NEP, meanwhile, will likely deliver double-digit growth going forward, at least if management is correct. The company forecasts that its cash available for distribution run rate will be around $820 million at the end of 2023, which would be up from $730 million in 2022, which makes for a 12% increase. While management has not given out guidance numbers for 2024 and beyond, the higher growth in 2023, coupled with the fact that driving meaningful inorganic growth is easier as smaller acquisitions can have a larger impact, make me believe that NEP has a good chance of growing faster than NEE in 2024 and 2025 as well. That also impacts the dividend growth rate, which gets us to the next point.
Dividend
NEE offers a pretty slim yield both in absolute terms and relative to the yield of many other electric utilities. Based on current prices, the $1.70 per year dividend translates into a dividend yield of just 2.0%. Meanwhile, NEP offers a dividend yield of 4.1%, which is more than twice NEE’s dividend yield. Investors thus need to put in less than half the amount of money into NEP, relative to what would be needed for an investment in NEE, in order to generate a similarly-sized income stream.
And yet, NEP also offers the better dividend growth rate. It has grown its dividend by 15% a year over the last five years, versus a 12% annual growth rate by NEE over the same time frame. The combination of a higher starting yield and faster dividend growth makes NEP look favorable from a dividend growth investor’s point of view. NEP has also been offering quarterly dividend increases in the recent past, while NEE only increases its dividend once per year.
Going forward, NEE forecasts ~10% dividend growth per share, while NEP has forecasted dividend growth of 12%-15% a year going forward. It thus looks like dividend growth will decelerate slightly for both companies, but NEP should continue to offer more pronounced income growth on top of offering the way higher starting yield today.
Valuation
A stock’s valuation should always be considered when making investment decisions. Today, NEE trades at 28x this year’s expected net profits, using the midpoint of management’s guidance range. That’s a pretty high valuation for an electric utility, and explains why NEE only receives a Valuation Score of F:
Meanwhile, NEP is trading at just 8x CAFD today, which translates into a cash flow yield of 12.5% (versus an earnings yield of less than 4% for NEE). Not surprisingly, NEP has a way better Valuation Score of C+. NEP’s valuation is thus not perfect, either, but easily outclasses the valuation NEE trades at. For those that prefer to look at net profit for both companies, although one can argue that cash flow is more telling for an LP like NEP, NEP looks way cheaper than NEE, as NEP’s forward earnings multiple is 13.5 — less than half as much compared to the valuation NEE trades at, despite NEP’s better growth.
Takeaway
Renewable energy is a growth industry for sure, but that does not automatically result in strong equity returns. Many names in this space, including industry ETFs, have delivered sub-par returns in recent years. NEE and NEP seem like outliers, as they are consistently profitable and since they offer reliable and growing income streams.

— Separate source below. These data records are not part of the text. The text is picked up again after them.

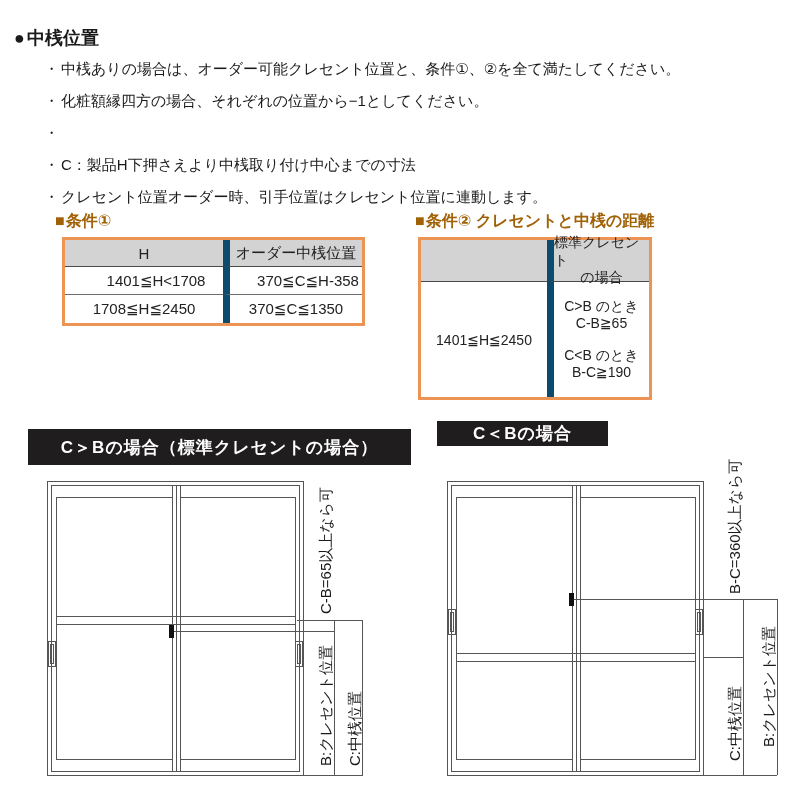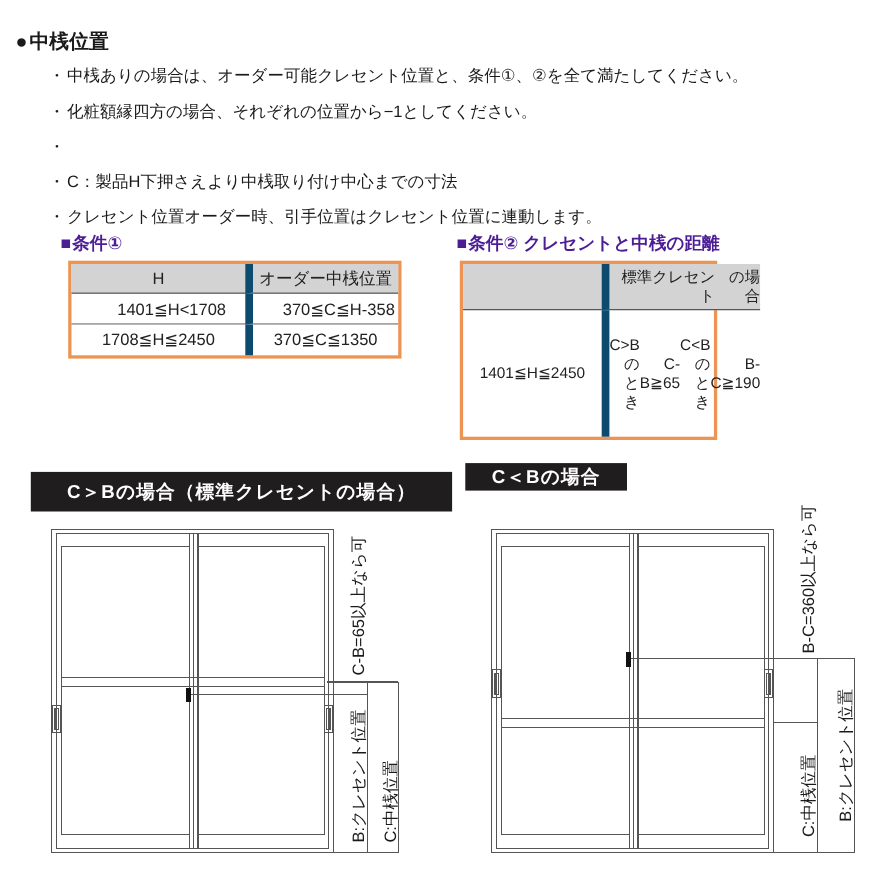--- a/index.html
+++ b/index.html
@@ -5,48 +5,48 @@
   html,body{margin:0;padding:0;background:#fff;}
   .page{
     position:relative;width:800px;height:800px;background:#fff;overflow:hidden;
     font-family:"Liberation Sans","DejaVu Sans",sans-serif;color:#222;margin-top:11px;
   }
   .h1{position:absolute;left:14px;top:15px;font-size:18px;font-weight:bold;color:#1a1a1a;}
   .h1 .mk{margin-right:2px;}
   .notes{position:absolute;left:44px;top:42px;width:740px;}
   .note{display:flex;align-items:center;height:32px;font-size:15px;color:#1a1a1a;white-space:nowrap;}
   .note .mk{margin-right:2px;}
-  .sub{position:absolute;font-size:16px;font-weight:bold;color:#4c1d95;white-space:nowrap;}
+  .sub{position:absolute;font-size:16px;font-weight:bold;color:#a16207;white-space:nowrap;}
   .sub1{left:55px;top:200px;}
   .sub2{left:415px;top:200px;}
   .sub .mk{margin-right:1px;}
   
   .t1{
     position:absolute;left:62px;top:226px;width:303px;height:89px;box-sizing:border-box;
     border:3px solid #ED9454;background:#fff;display:grid;
     grid-template-columns:158px 1fr;grid-template-rows:27px 28px 1fr;font-size:15px;
   }
   .t2{
     position:absolute;left:418px;top:226px;width:234px;height:163px;box-sizing:border-box;
     border:3px solid #ED9454;background:#fff;display:grid;
     grid-template-columns:126px 1fr;grid-template-rows:42px 1fr;font-size:14px;
   }
   .c{display:flex;align-items:center;justify-content:center;color:#222;}
   .head{background:#d3d3d3;border-bottom:1px solid #4a4a4a;}
   .col2{border-left:7px solid #0c4a6e;}
   .rowline{border-bottom:1px solid #6e6e6e;padding-left:24px;}
-  .center-col{flex-direction:row;line-height:1.25;text-align:right;}
+  .center-col{flex-direction:column;line-height:1.25;text-align:left;}
   .spacer14{height:14px;}
   
   .bar{
     position:absolute;background:#1f1d1d;color:#fff;font-weight:bold;font-size:17px;
     display:flex;align-items:center;justify-content:center;letter-spacing:1px;white-space:nowrap;
   }
   .bar1{left:28px;top:418px;width:383px;height:36px;}
-  .bar2{left:423px;top:410px;width:147px;height:25px;}
+  .bar2{left:437px;top:410px;width:171px;height:25px;}
   .diag{position:absolute;left:0;top:440px;}
   .dimtext{font-size:15px;fill:#1a1a1a;}
 </style>
 </head>
 <body>
 
 <div class="page">
 
   <div class="h1"><span class="mk">●</span><span>中桟位置</span></div>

When we compare the two against each other, NEP looks way more attractive, however. Not only is it offering a dividend yield that is more than twice as high as that of NEE, but NEP is also growing faster, trades at a hefty discount, and has the more pronounced renewable energy exposure for those that seek it.
Disclosure: I/we have a beneficial long position in the shares of BEP either through stock ownership, options, or other derivatives. I wrote this article myself, and it expresses my own opinions. I am not receiving compensation for it (other than from Seeking Alpha). I have no business relationship with any company whose stock is mentioned in this article.